In its first consideration of race under the presidency of Barack Obama, a divided court heard arguments from white firemen claiming the city discriminated against them by jettisoning the results of a promotion exam that no blacks had passed.
The city contends it got rid of the test results because it was concerned that no African-American firefighters, and only two Hispanics, received passing scores. Officials said they worried the test was somehow flawed because it had such a disproportionate effect on minorities.
Justice Anthony Kennedy, as is common on social issues, appeared to have the swing vote. He questioned why the city didn't weigh the test against a clear standard before deciding it was deficient and setting it aside.
Can results be thrown out after the fact?
That is the key legal question — can the test and its results legally be thrown out after the fact?

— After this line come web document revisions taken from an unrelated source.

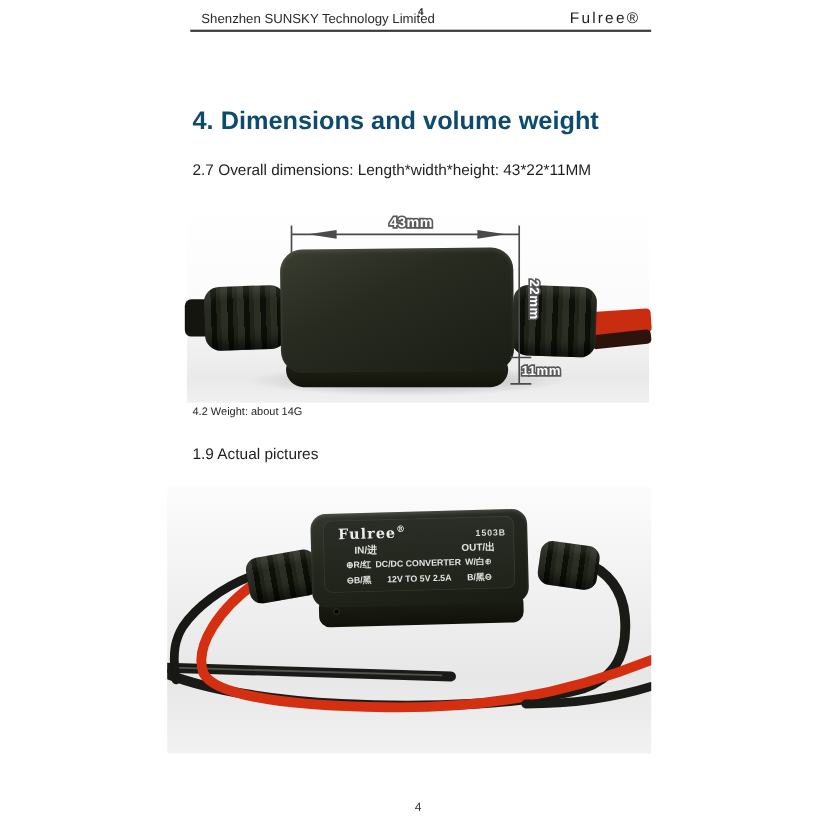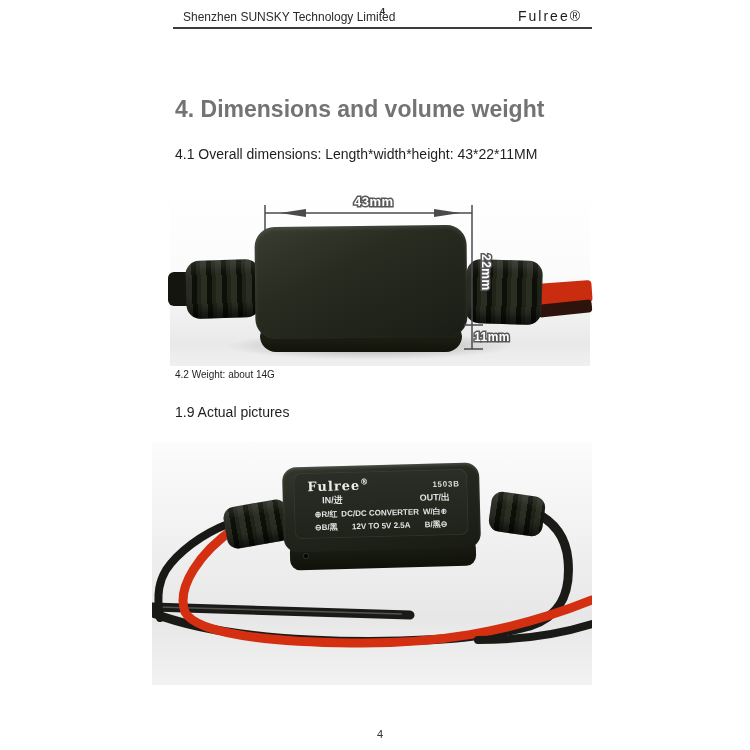--- a/index.html
+++ b/index.html
@@ -6,21 +6,21 @@
   .page{
     position:relative;width:750px;height:750px;background:#ffffff;
     font-family:"Liberation Sans", sans-serif;color:#1f1f1f;overflow:hidden;
   }
   
   .hdr-company{position:absolute;left:183px;top:10px;font-size:12px;color:#2a2a2a;}
   .hdr-sup{position:absolute;left:380px;top:6px;font-size:9px;font-weight:bold;color:#2a2a2a;}
   .hdr-brand{position:absolute;left:518px;top:8px;font-size:14px;letter-spacing:2px;color:#1c1c1c;}
   .hdr-rule{position:absolute;left:173px;top:27px;width:419px;height:2px;background:#3b3b3b;}
   
-  .sec-title{position:absolute;left:175px;top:96px;font-size:23px;font-weight:bold;color:#737373;margin:0;}
+  .sec-title{position:absolute;left:175px;top:96px;font-size:23px;font-weight:bold;color:#0c4a6e;margin:0;}
   .p41{position:absolute;left:175px;top:146px;font-size:14px;margin:0;}
   .p42{position:absolute;left:175px;top:369px;font-size:10px;margin:0;}
   .p43{position:absolute;left:175px;top:404px;font-size:14px;margin:0;}
   .footer-num{position:absolute;left:377px;top:728px;font-size:11px;color:#333;}
   
   .fig1{position:absolute;left:170px;top:186px;width:420px;height:180px;
     background:linear-gradient(180deg,#ffffff 0%,#fbfbfb 50%,#e9e9e9 88%,#f0f0f0 100%);text-decoration:underline;}
   .fig1 .shadow1{position:absolute;left:55px;top:146px;width:290px;height:28px;
     background:radial-gradient(ellipse at center,rgba(0,0,0,.28) 0%,rgba(0,0,0,0) 70%);}
   .dev1-body{position:absolute;left:85px;top:40px;width:212px;height:112px;border-radius:20px;
@@ -71,21 +71,21 @@
 <body>
 
 <div class="page">
 
   <span class="hdr-company">Shenzhen SUNSKY Technology Limited</span>
   <span class="hdr-sup">4</span>
   <span class="hdr-brand">Fulree®</span>
   <div class="hdr-rule"></div>
 
   <h1 class="sec-title">4. Dimensions and volume weight</h1>
-  <p class="p41">4.1 Overall dimensions: Length*width*height: 43*22*11MM</p>
+  <p class="p41">2.7 Overall dimensions: Length*width*height: 43*22*11MM</p>
 
   <div class="fig1">
     <div class="shadow1"></div>
     <div class="cable1-left"></div>
     <div class="cable1-red"></div>
     <div class="cable1-dark"></div>
     <div class="conn1-left ribbed"></div>
     <div class="conn1-right ribbed"></div>
     <div class="dev1-base"></div>
     <div class="dev1-body"></div>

"Suppose an employer looked out the window and saw a line of Hispanics applying for jobs?" asked attorney Michael Rosman of the Center for Individual Rights, another group opposing affirmative action. "Suppose he told his secretary to cancel the interviews because he didn't like who was lined up outside? No one would argue that wasn't racial discrimination."
Others say that scenario misses the point.
"We like to believe there is an equal playing field. In fact, there isn't," said Parker of the ACLU. "In this country, whites are still advantaged in many ways. You can say we shouldn't take race into consideration, but that just continues the advantage."
The deep divide over who needs help — and at what price — mirrors the equally deep racial divisions that still exist, Parker said.
"Clearly there have been changes. We have a black president. But if I were to go into any office on Wall Street, I think it would be hard to deny that white people aren't getting jobs. You wouldn't see a lot of black people and women," he said.